Nothing
#' Set up a model formula for use in \pkg{PStrata}
#'
#' Set up a model formula for use in \pkg{PStrata} package allowing users to specify
#' the treatment indicator, the post-randomization confounding variables, the outcome variable, and possibly the covariates.
#' For survival outcome, a censoring indicator is also specified.
#' Users can also define (potentially non-linear) transforms of the covariates and include random effects for clusters.
#'
#'
#' @param formula an object of class \code{formula} (or one that can be coerced to that class):
#' a symbolic description of the model to be fitted. The details of model specification are given in 'Details'.

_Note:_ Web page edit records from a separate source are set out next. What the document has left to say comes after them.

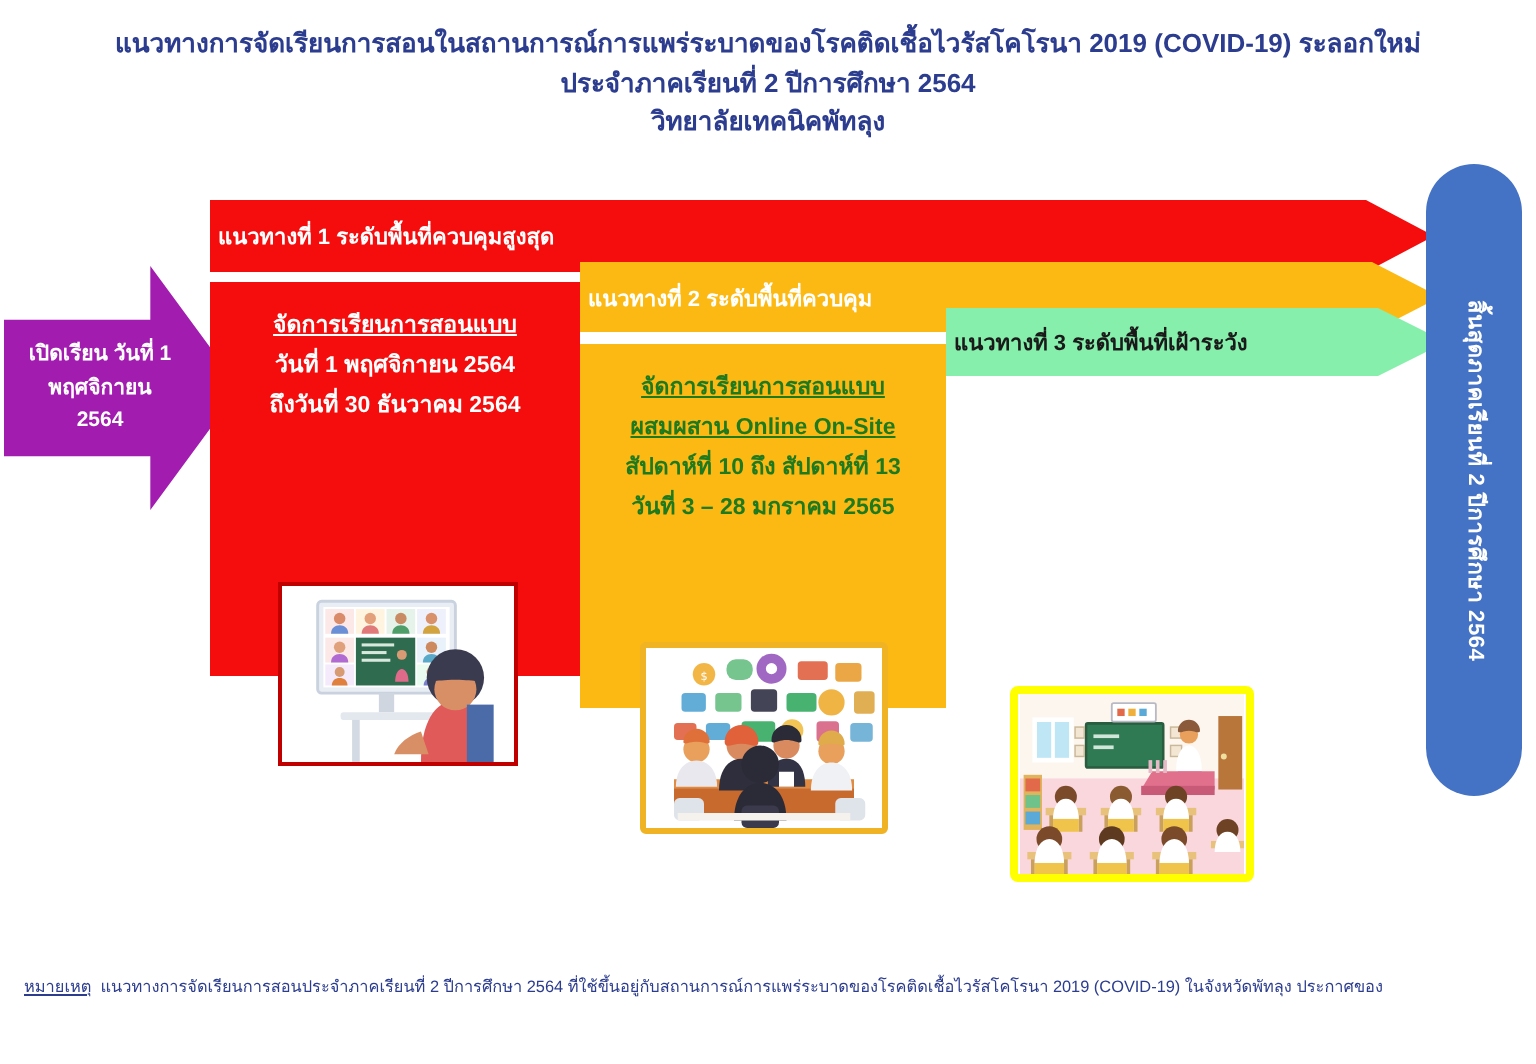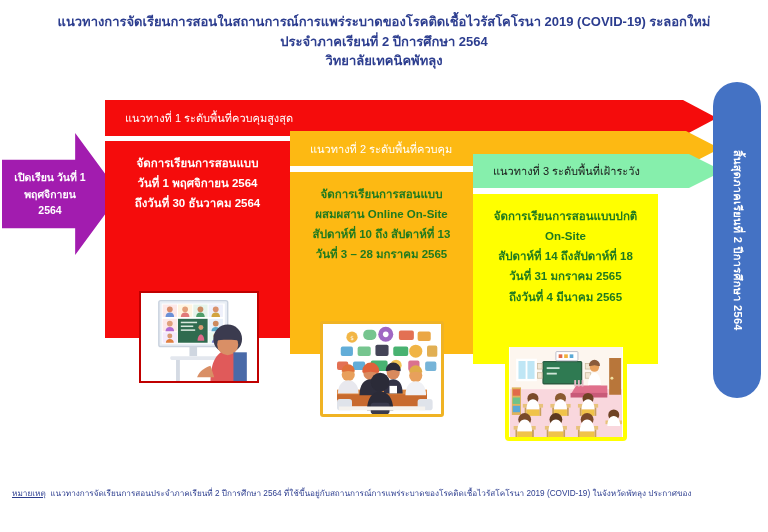"แนวทางที่ 1 ระดับพื้นที่ควบคุมสูงสุด" .banner .btxt { font-weight: 400 -> 700; padding-left: 20px -> 4px }
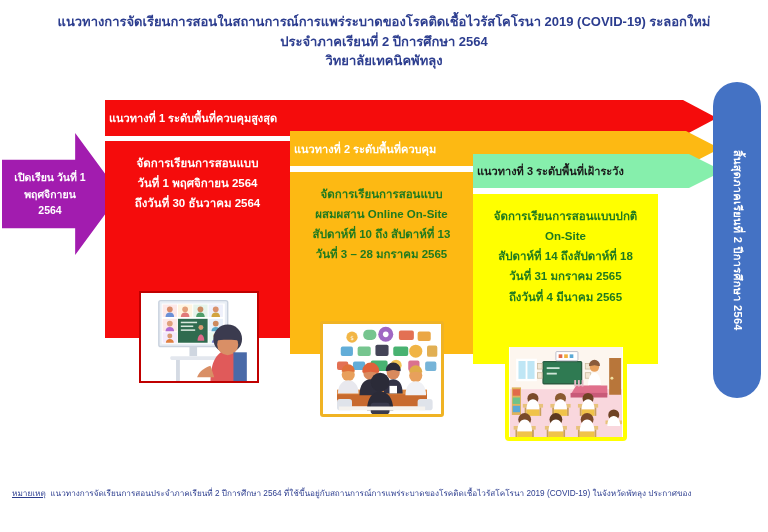"จัดการเรียนการสอนแบบ" .pline.u { text-decoration: none -> underline }
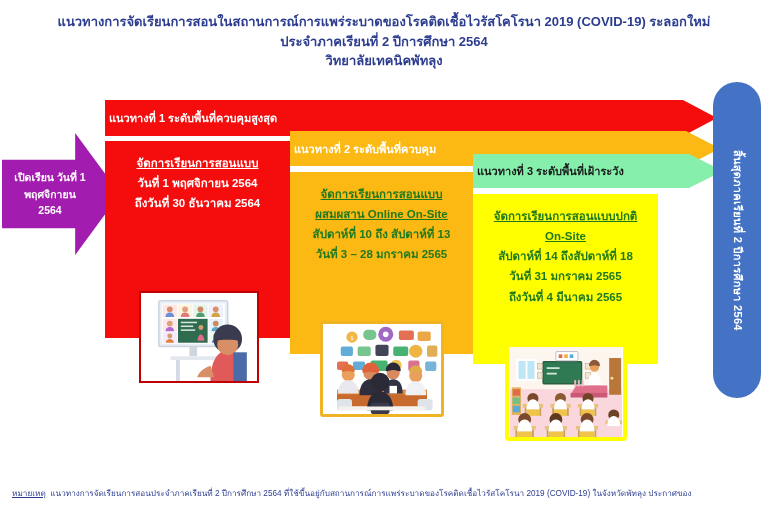"จัดการเรียนการสอนแบบปกติ" div.panel { html: <div> <div> <span>จัดการเรียนการสอนแบบปกติ</span> <span>On-Site</span> <span>สัปดาห์ที่ 14 ถึงสัปดาห์ที่ 18</span> <span>วันที่ 31 มกราคม 2565</span> <span>ถึงวันที่ 4 มีนาคม 2565</span> </div> </div> -> none }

#' @param data a data frame containing the variables named in \code{formula}.
#'
#' @details
#' Two models are required for the principal stratification analysis: the principal stratum model and the outcome model.
#'
#' \subsection{General formula structure}{
#' For the principal stratum model, the \code{formula} argument accepts formulas of the following syntax:
#'
#' \code{treatment + postrand ~ terms}
#'
#' The \code{treatment} variable refers to the name of the binary treatment indicator.
#' The \code{postrand} variable refers to the name of the binary post-randomization confounding variable.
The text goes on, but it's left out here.